Moreover, although counsel representing the respondent
at the trial
accepted that there had in fact been another vehicle with headlights
on the scene, she subsequently appeared to change
her stance by
placing on record that she did not concede that to have been the
case. However the police documentation points inexorably
towards
there having been such a vehicle, and this was confirmed by a sworn
affidavit made by Mr KPW Kgantsi to a police reservist,
constable
Tshiping, on 2 July 2003.
[11]
Mr Kgantsi stated under oath in his affidavit that while driving his
bakkie from Sannieshof to Delareyville on the night in
question, he
had stopped alongside the road in order to relieve himself and that,
‘unfortunately I left my vehicle’s
lights on bright and
neglected to dim them’.
[1]
He went on to state that he had seen a Mercedes Benz Sprinter minibus
approaching from the direction of Delareyville which left
the road in
a curve, and that he had gone to render assistance and given his
particulars to those in the minibus. That this was
the accident in
which Mr and Mrs Posthumus were injured is self-evident, as was borne
out by the evidence of Mr Maritz that the
driver of the other vehicle
had come to their aid after the accident.
[12]
It is common cause that Mr Kgantsi had died on 14 July 2004.
[2]
Despite this, counsel for the respondent fought tooth and nail to
avoid his affidavit being introduced into evidence under s 3(1)(
c
)
of the
Law of Evidence Amendment Act 45 of 1988
. She was successful
in that the trial court refused to accept it.  However the full
court, quite correctly bearing in mind
that the affidavit had been
taken during the course of a routine investigation from a person who
had since died, unanimously found
that it ought to have been admitted
in the interests of justice.
[13]
The affidavit of Mr Kgantsi provides substantial corroboration for
the version advanced by Mr and Mrs Maritz. It is therefore
clear from
all the admissible evidence that Mr Kgantsi’s bakkie was parked
alongside the road on the inside of the curve
and that its headlights
were on bright and shining into the road. The trial court erred and
misdirected itself in reaching the
contrary conclusion.
[14]
There is also no reason not to accept the evidence of Mr Maritz that
the bakkie’s bright headlights blinded him momentarily
thereby
interfering with his vision and causing him to drive onto the gravel
verge which, in turn, led to the minibus capsizing.
It was argued by
the respondent that Mr Maritz would not have been blinded by the
headlights, even if bright, as the bakkie would
not have been facing
directly towards him had he been looking at the roadway directly
ahead. However, not only are the respective
angles of approach
between the two vehicles a matter of speculation, but such an
argument is based on a theoretical reconstruction
of the event, an
exercise always fraught with uncertainty that generally carries less
weight than the direct and credible evidence
of eyewitnesses.
[3]
Mrs Maritz corroborated her husband on the dazzling effects of the
bakkie’s headlights and his statement that he was blinded
was,
in my view, satisfactorily shown to probably have been the case.

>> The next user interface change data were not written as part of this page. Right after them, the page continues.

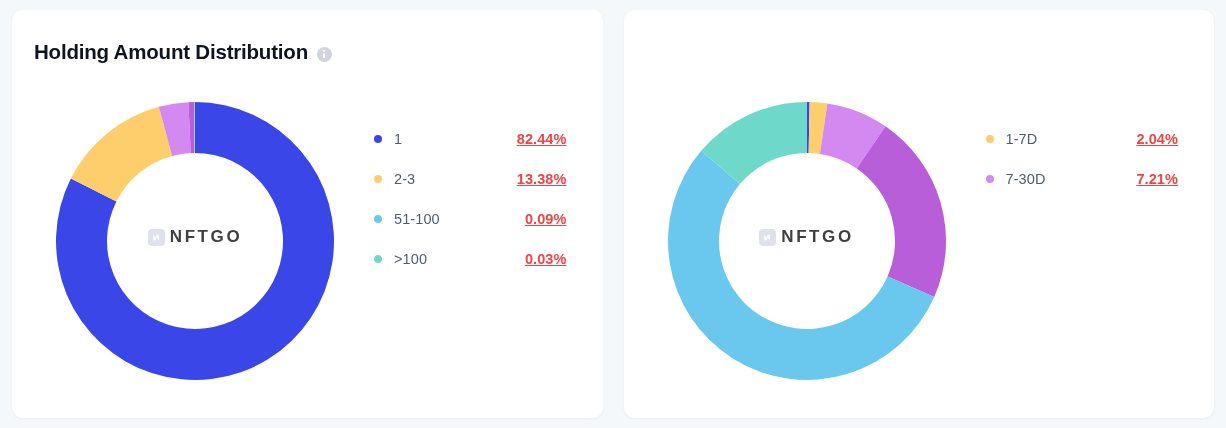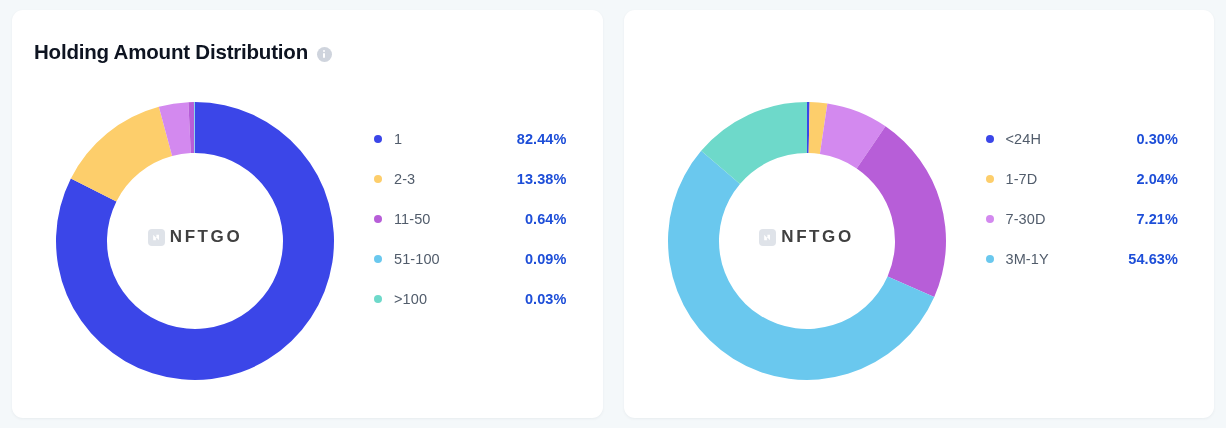"82.44%" .legend-value { color: #1d4ed8 -> #ef4444; text-decoration: none -> underline }
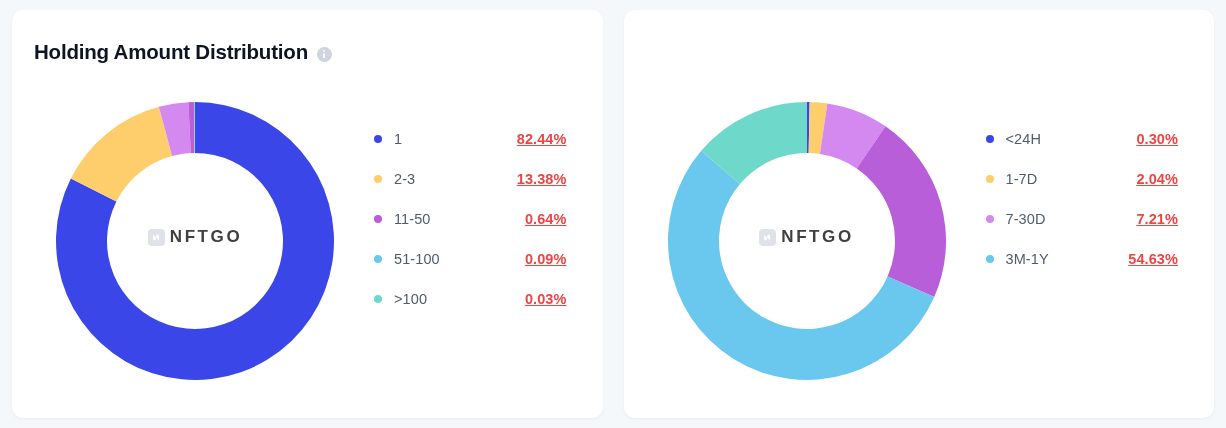"<24H" div.legend-row { html: <div> <span></span> <span>&lt;24H</span> <span>0.30%</span> </div> -> none }
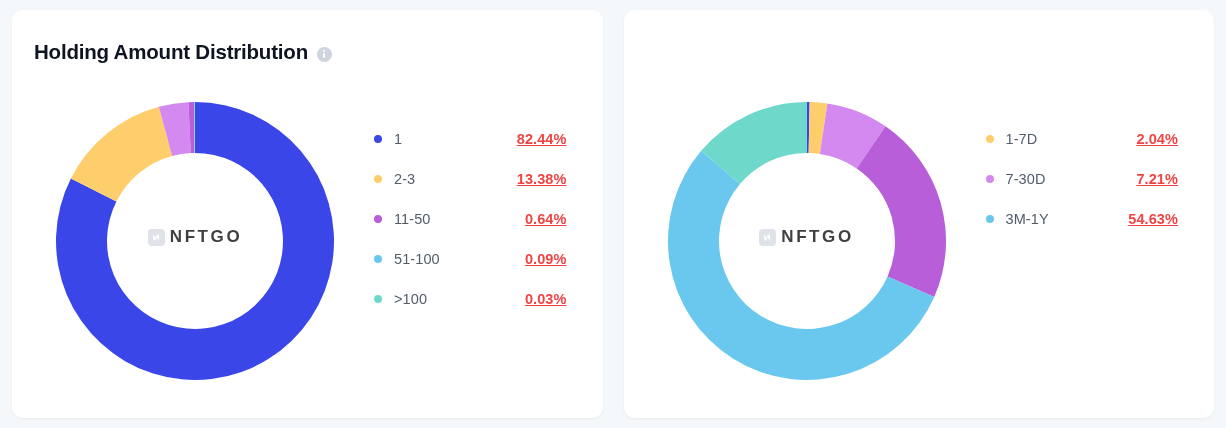"11-50" div.legend-row { html: <div> <span></span> <span>11-50</span> <span>0.64%</span> </div> -> none }
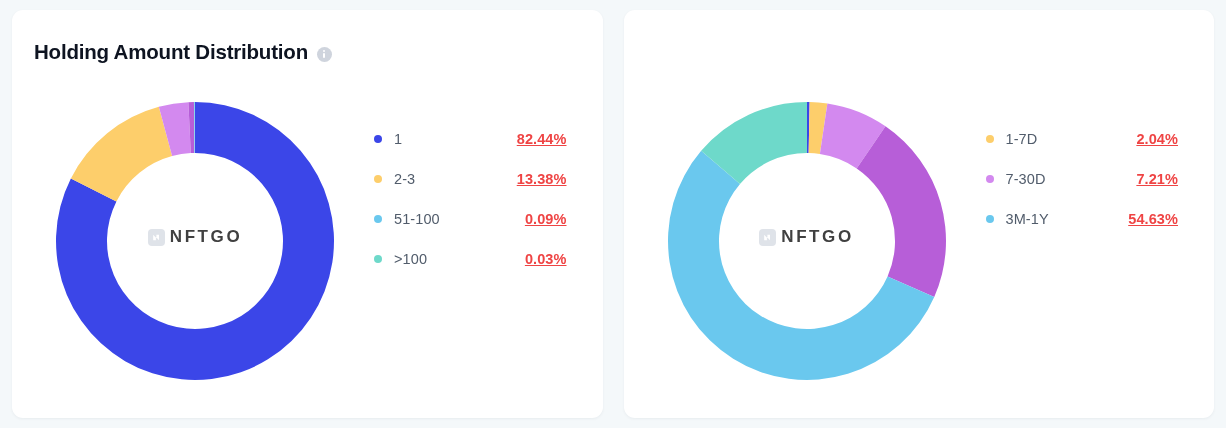"3M-1Y" div.legend-row { html: <div> <span></span> <span>3M-1Y</span> <span>54.63%</span> </div> -> none }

Indeed it is the most obvious cause of what occurred.
[15]
The issue then to be considered is whether Kgantsi was negligent in
allowing the bright lights of his vehicle to shine into
the roadway
as he did. It is now well settled that negligence will be established
if (a) a reasonable person in the position of
the defendant would
foresee the reasonable possibility of his or her conduct injuring
another’s person or property and would
take reasonable steps to
guard against that occurring, and (b) the defendant failed to take
such steps. Whether a reasonable person
would take steps to guard
against harm and what steps would be reasonable must of course be
determined in the light of the particular
circumstances of each
case.
[4]
[16]
It is a matter of common experience for motorists driving at night to
be faced with bright headlights of oncoming traffic that
dazzle them.
Some 67 years ago the learned authors MacIntosh and Scoble expressed
the opinion that it would probably be negligent
for a motorist to
fail to dim his or her lights when approaching an oncoming vehicle,
but observed that there appeared to be no
authoritative decision on
the issue.
[5]
The law reports of
this country in the intervening years are replete with decisions on
whether a motorist had driven negligently
after having been blinded
by bright oncoming headlights
[6]
but the issue of whether motorists who blind others by not dimming
their headlights are negligent does not appear to have arisen
for
decision (counsel were unable to refer us to any such reported case
nor did our own research bear fruit in this regard). As
was suggested
by counsel for the appellant, this may well be due to the fact that
motorists who blind other motorists normally
do not stop at the scene
of an accident to which they have contributed or because the former
provisions of the regulations promulgated
under s 26 of the Act
provided for the respondent’s liability only in the event of an
unidentified motor vehicle coming into
physical contact with any
other person, vehicle or object.
[17]
Be that as it may, the answer to the question whether Mr Kgantsi
acted negligently in the circumstances of this case must be
answered
in the affirmative. The dazzling effect of the bright headlights of
oncoming traffic impeding a motorist’s view
of the roadway
ahead is all too common an experience, as already mentioned.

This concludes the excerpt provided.